Née à Kelvedon Hatch (Essex) d'une mère enseignante et d'un père journaliste, la dramaturge anglaise Sarah Kane choisit à dix-sept ans de poursuivre ses études dans le département de théâtre de l'université de Bristol. C'est là qu'elle commence à écrire pour le théâtre et qu'elle acquiert une expérience de metteur en scène et d'actrice en jouant le rôle de Bradshaw dans la pièce d'Howard Barker, Victory (1983). En 1992, après avoir vu Mad de Jeremy Weller au festival d'Édimbourg, Sarah Kane prend la mesure de ce qu'elle a envie d'écrire : un théâtre de l'expérience (experiencial).
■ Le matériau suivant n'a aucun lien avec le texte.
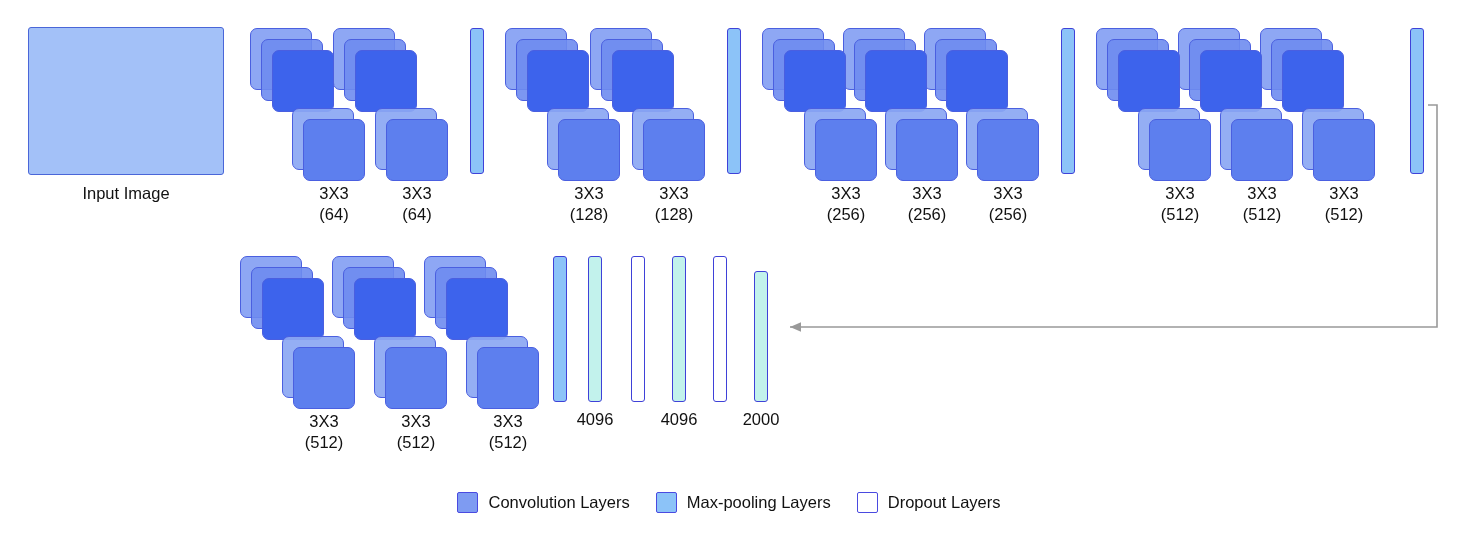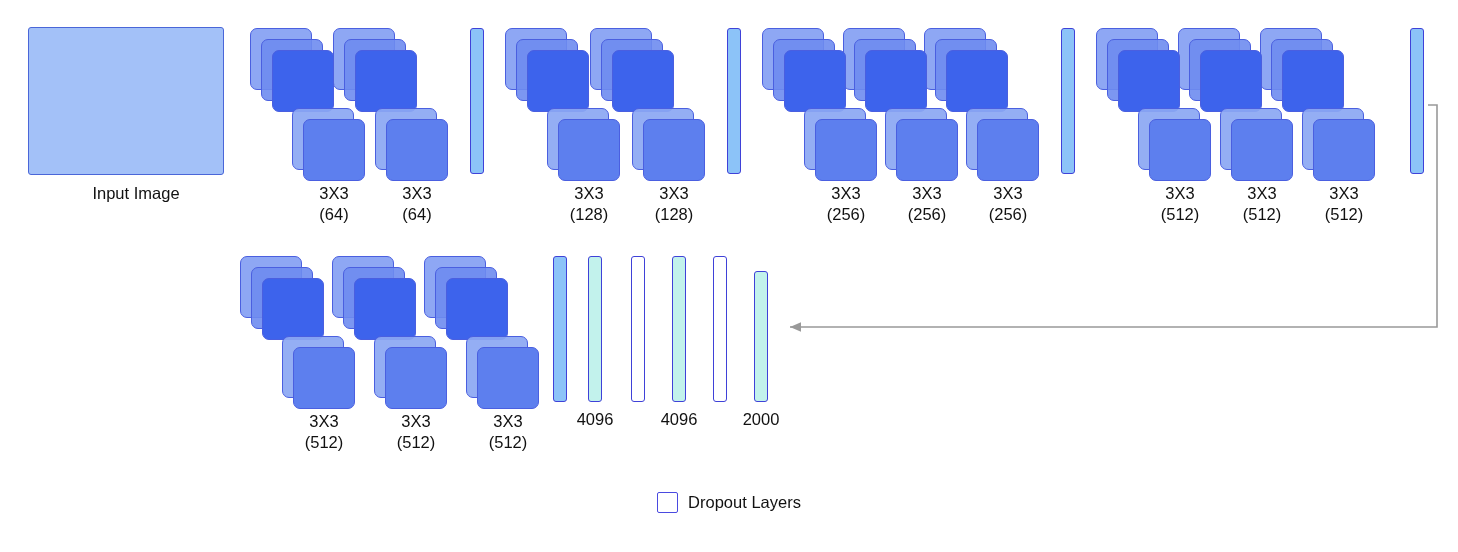"Input Image" div.lbl { left: 36px -> 26px }
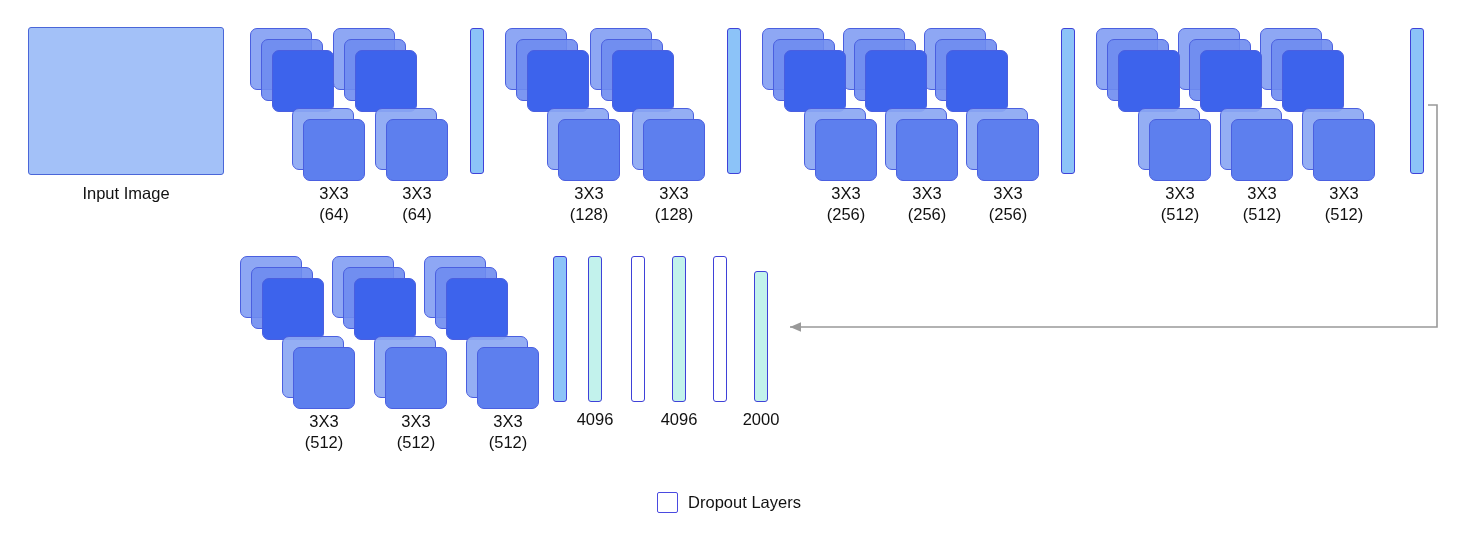"Convolution Layers" div.legend-item { html: none -> <div> <span></span> <span>Convolution Layers</span> </div> }
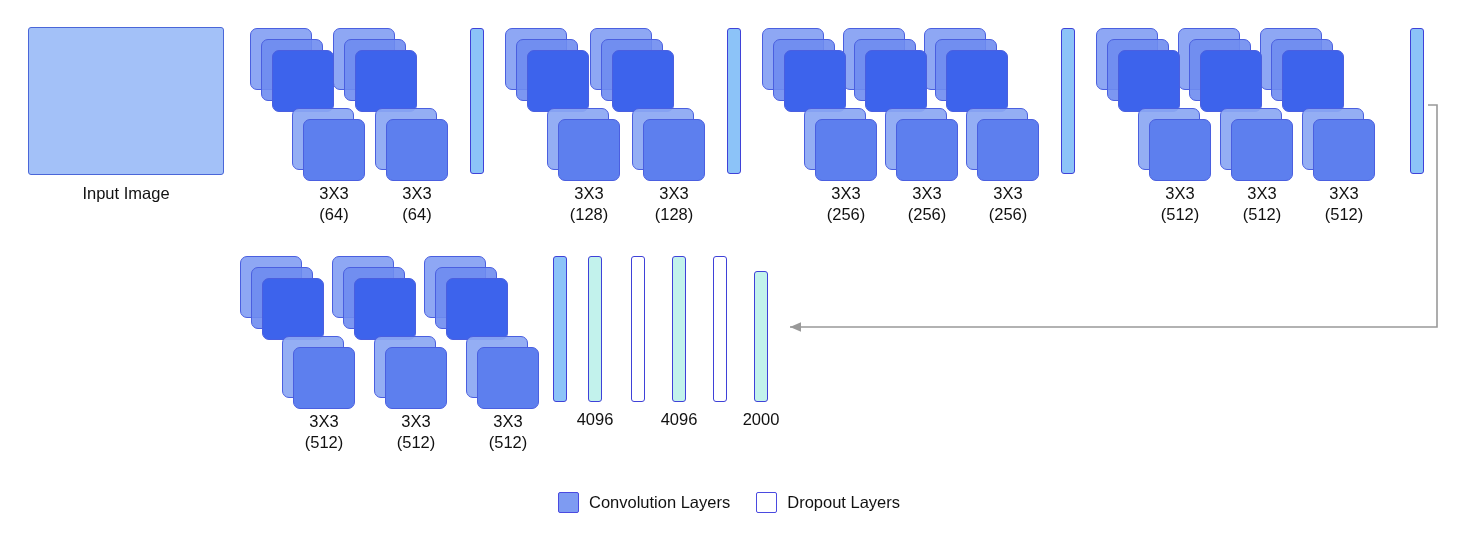"Max-pooling Layers" div.legend-item { html: none -> <div> <span></span> <span>Max-pooling Layers</span> </div> }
Sarah Kane est l'auteur d'une œuvre courte et percutante, que son suicide interrompt brutalement. Ses cinq pièces – Blasted (1995), Phaedra's Love (1996), Cleansed (1998), Crave (1998) et 4.48 Psychosis (2000) – montrent une progressive évolution de l'écriture dramatique qui, à partir d'un fonctionnement jouant sur le choc visuel, s'oriente vers une esthétique fondée sur l'univers sonore et le jeu des voix.
Sarah Kane s'inscrit dans le sillage le plus extrémiste d'un théâtre de l'abjection et de l'apocalypse dont Edward Bond et Howard Barker ont été les premiers artisans. Comme autant de cris de désespoir, ses pièces laissent transparaître aussi l'influence de T. S. Eliot, le poète de La Terre vaine, et de Samuel Beckett. En dépit des thèmes abordés et de sa volonté d'expérimenter de nouvelles formes dramaturgiques toujours plus aptes à dire l'horreur, l'œuvre de Sarah Kane conserve un degré de poéticité rarement égalé dans ce théâtre des nasty nineties, qui la rattache davantage aux œuvres de ses maîtres qu'à celles de ses congénères du In-Yer-Face Theatre, le « théâtre coup-de-poing », qui regroupe des dramaturges des années 1990 tels que Mark Ravenhill ou l'Écossais Irvine Welsh. Comme Bond, et surtout comme Steven Berkoff et Howard Barker, Sarah Kane est une dramaturge politique. Mais, comme Pinter, elle traduit le politique en termes domestiques, en parlant du général par le biais de l'individuel.